Acuden realidades a las que no he dado representación. [También he pensado en componer un poema enteramente fragmentario (¿enteramente fragmentario?) con retales no utilizados de otros. Pero ¿no es todo poema un remiendo, una sucesión de costurones?]. Los champiñones de hormigón que jalonan los campos de Albania. El barbero que, para mantener la muñeca caliente, le recorta el pelo a un maniquí de plástico, sentado en una butaca de la barbería. El perdigón de vidrio de un vaso roto a muchos metros de distancia, que me impacta en el ojo mientras como en un restaurante [y que me lleva a pensar en lo milagrosa que resulta nuestra indemnidad, entre tantas asechanzas del azar]. El móvil que le suena al que está meando a mi lado, en el lavabo de un antro, y al que responde sin dejar de orinar. Un verso de Ashbery: As Parmigiano did it, the right hand/ Bigger than the head, thrust at the viewer/ And swerving easily away, as though to protect/ What it advertises, que fluye con sincopada nasalidad en la penumbra de una sala, en cuyo vestíbulo se desarrolla un desfile de Mango [cuando salgamos del museo veremos a dos modelos, esquemáticas, meterse en un coche de la organización]. Violet, de la que podría enamorarme. Lara, de la que también podría enamorarme. La conjetura de que merece la pena vivir —de que el sol es sangre, y la sangre, ahora, y el ahora, eternidad—, aunque todo se hunda, con la impaciencia de una ola, en el cráter de la muerte.

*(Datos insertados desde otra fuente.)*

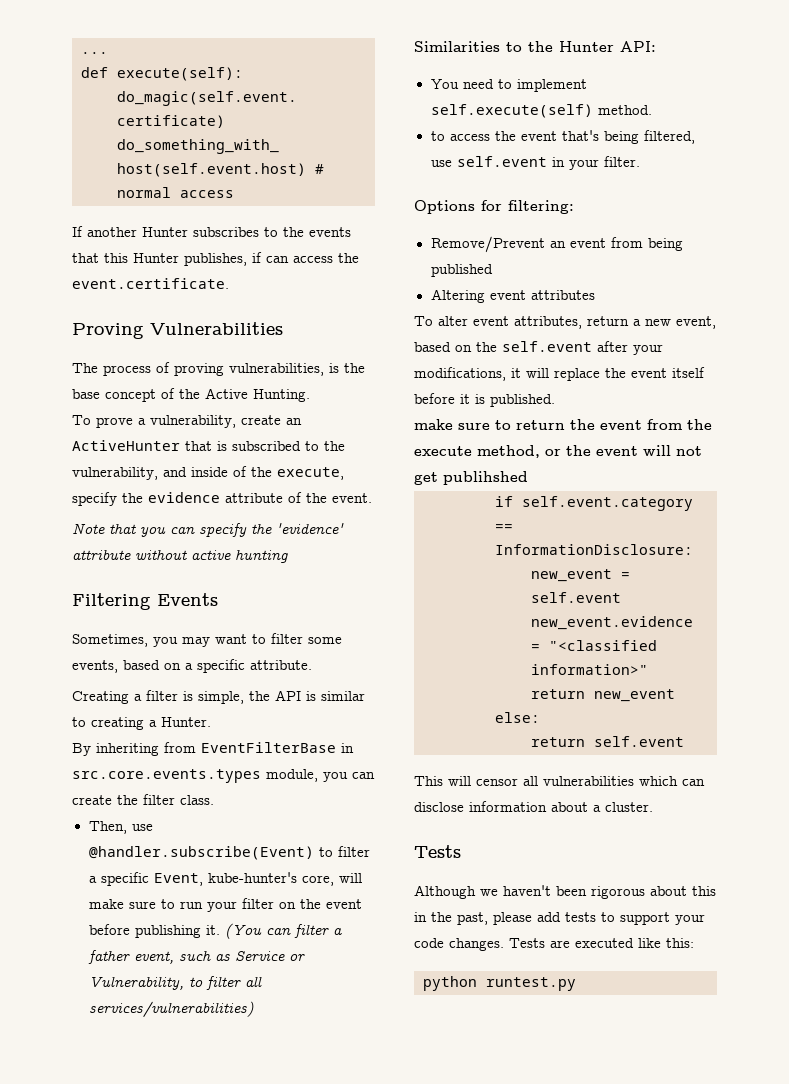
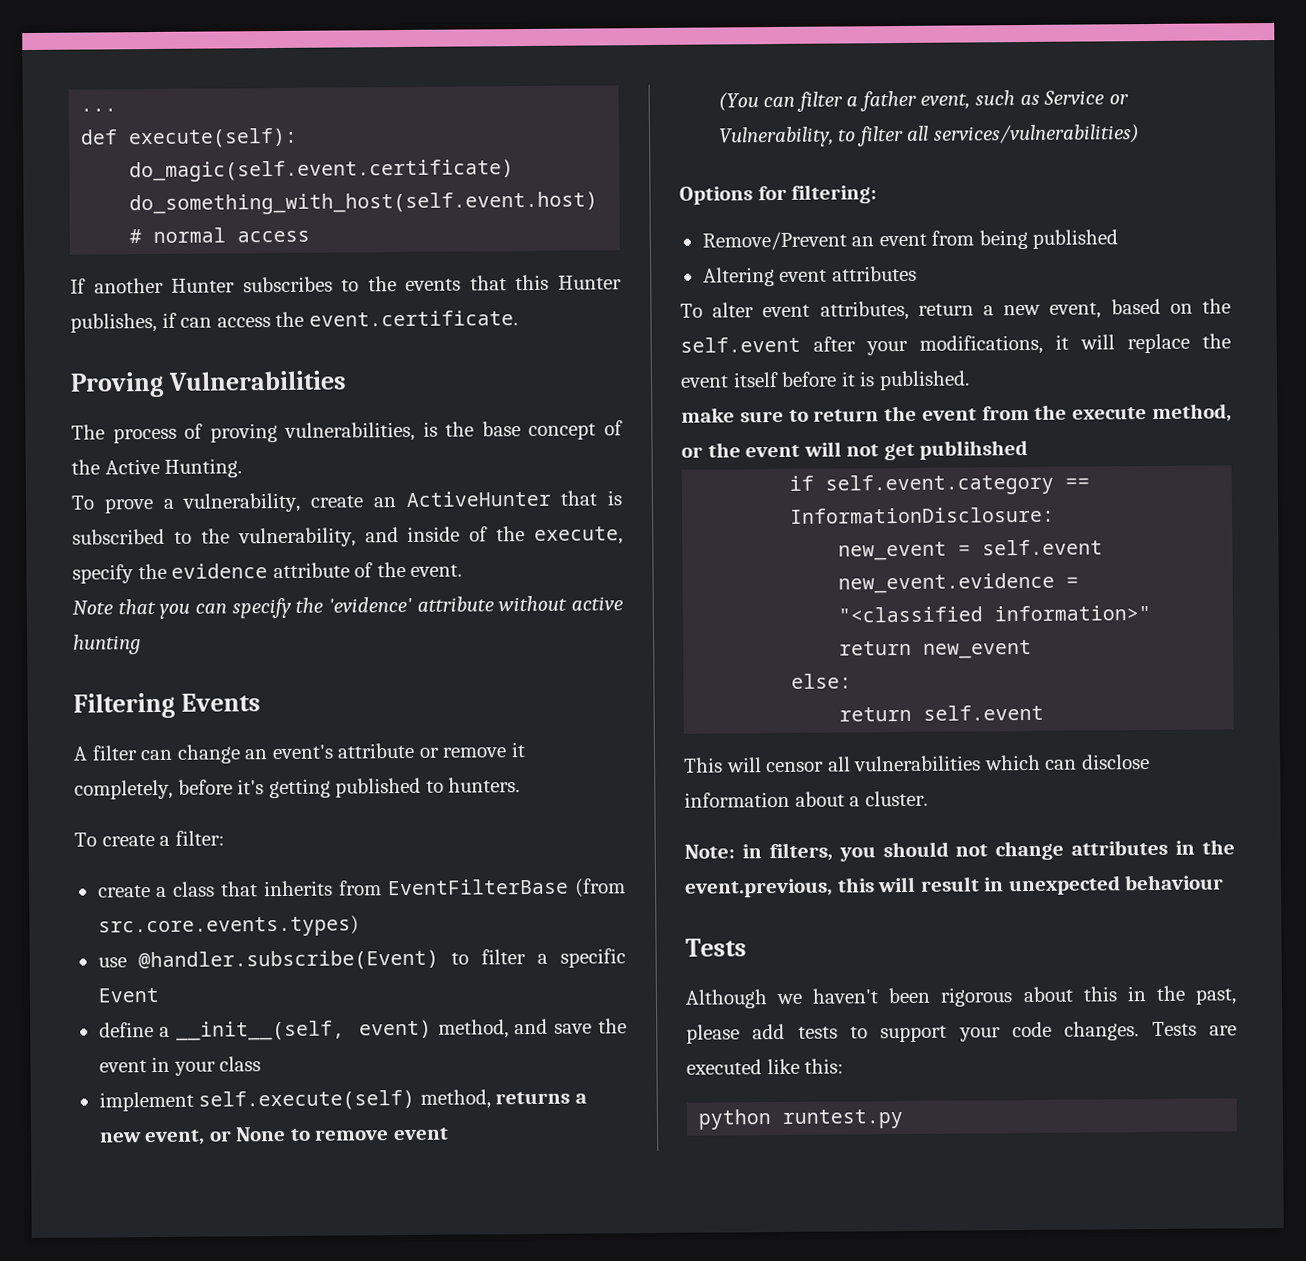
[72,633,342,647] [72,659,312,673] [72,690,365,704] [72,717,211,730] [72,742,354,756] [72,769,375,783] [72,794,214,805] [88,821,127,834] Sometimes, you may want to filter some events, based on a specific attribute. // Creating a filter is simple, the API is similar to creating a Hunter. // By inheriting from EventFilterBase in src.core.events.types module, you can create the filter class. // Then, -> [73,742,526,764] [74,777,521,800] [74,830,225,847] [97,878,626,898] [97,915,359,938] A filter can change an event's attribute or remove it completely, before it's getting published to hunters. // To create a filter: // create a class that inherits from EventFilterBase (from src.core.events.types) //
[153,872,362,886] [88,898,362,912] [88,924,220,938] Event, kube-hunter's core, will make sure to run your filter on the event before publishing it. -> [97,987,159,1003] [98,1018,627,1041] [98,1056,262,1076] [98,1089,587,1112] [99,1126,449,1146] Event // define a __init__(self, event) method, and save the event in your class // implement self.execute(self) method, returns a new event, or None to remove event //
[414,41,656,52] [430,79,587,92] [430,104,652,118] [430,130,695,144] [430,156,640,170] // Similarities to the Hunter API: // You need to implement self.execute(self) method. // to access the event that's being filtered, use self.event in your filter. -> (1140, 134) none
(653, 807) none -> [684,839,1235,862] [685,874,1225,898] // Note: in filters, you should not change attributes in the event.previous, this will result in unexpected behaviour

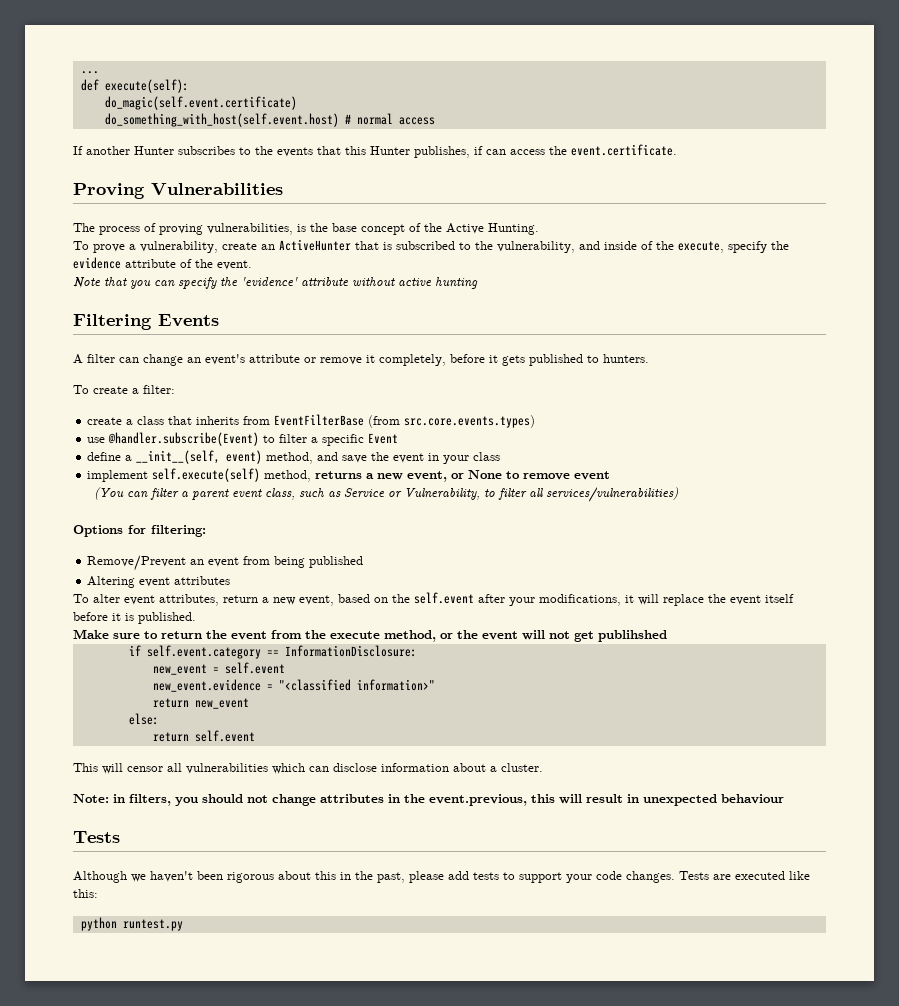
[237,778,331,799] it's getting -> [489,355,525,366] it gets
[858,90,971,112] father event, -> [191,488,295,500] parent event class,
[681,407,735,423] make -> [73,629,109,639] Make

Todo se dirige a la afirmación, pero se embebe en la indiferencia. Todo tropieza en mí, y yo tropiezo en todo. Camino por lugares que se me ofrecen como alambradas, y que me desgarran como amapolas. Salgo de casa, piso los minutos, recorro la piel: es una hoguera helada, cuyos espejismos incorporan matices de antracita o sugieren hipótesis de suicidio. Hago otros hallazgos en este camino desolado: un puñado de relatos, que describen mi desvalimiento, a los que me empeño en llamar poemas; el flagelo de la serotonina; la pesadumbre de ser alguien. Y me sujeto las manos como si fueran a echar a volar [de hecho, vuelan: se alejan de mí, surcan espacios que aún no he bautizado, se extravían en la vastedad de lo cercano. Las manos recuerdan. Por fin, se funden con el lápiz que sostienen]. Todo puja, aun lo carente de fuerza para ascender: lo que no puede brotar. Discrepo del desorden: hablo. Escupo sueños: me desangro. Abrazo al viento, a lo ininteligible, a la tristeza: me abrazo a mí. Y persevero en la senda que he elegido [Two roads diverged in a wood, and I—/ I took the one less traveled by: recuerdo a Danny recitándome estos versos de Frost, mucho antes de que quisiera ser poeta], que serpentea por países nocturnos, y que iluminan lunas desprendidas de sus cielos. Me rodea lo que no ha existido: lo nunca oído. Pero narro. Pero grito. Deshojo sustantivos, y me desequilibro, pero ese desequilibrio me sostiene. Atiendo a las ecuaciones de los sentimientos y a los borborigmos de la razón: soy mortal. Todo se yergue, aunque perezca. Y sobrevivo, fugazmente, en la duda y la alegría.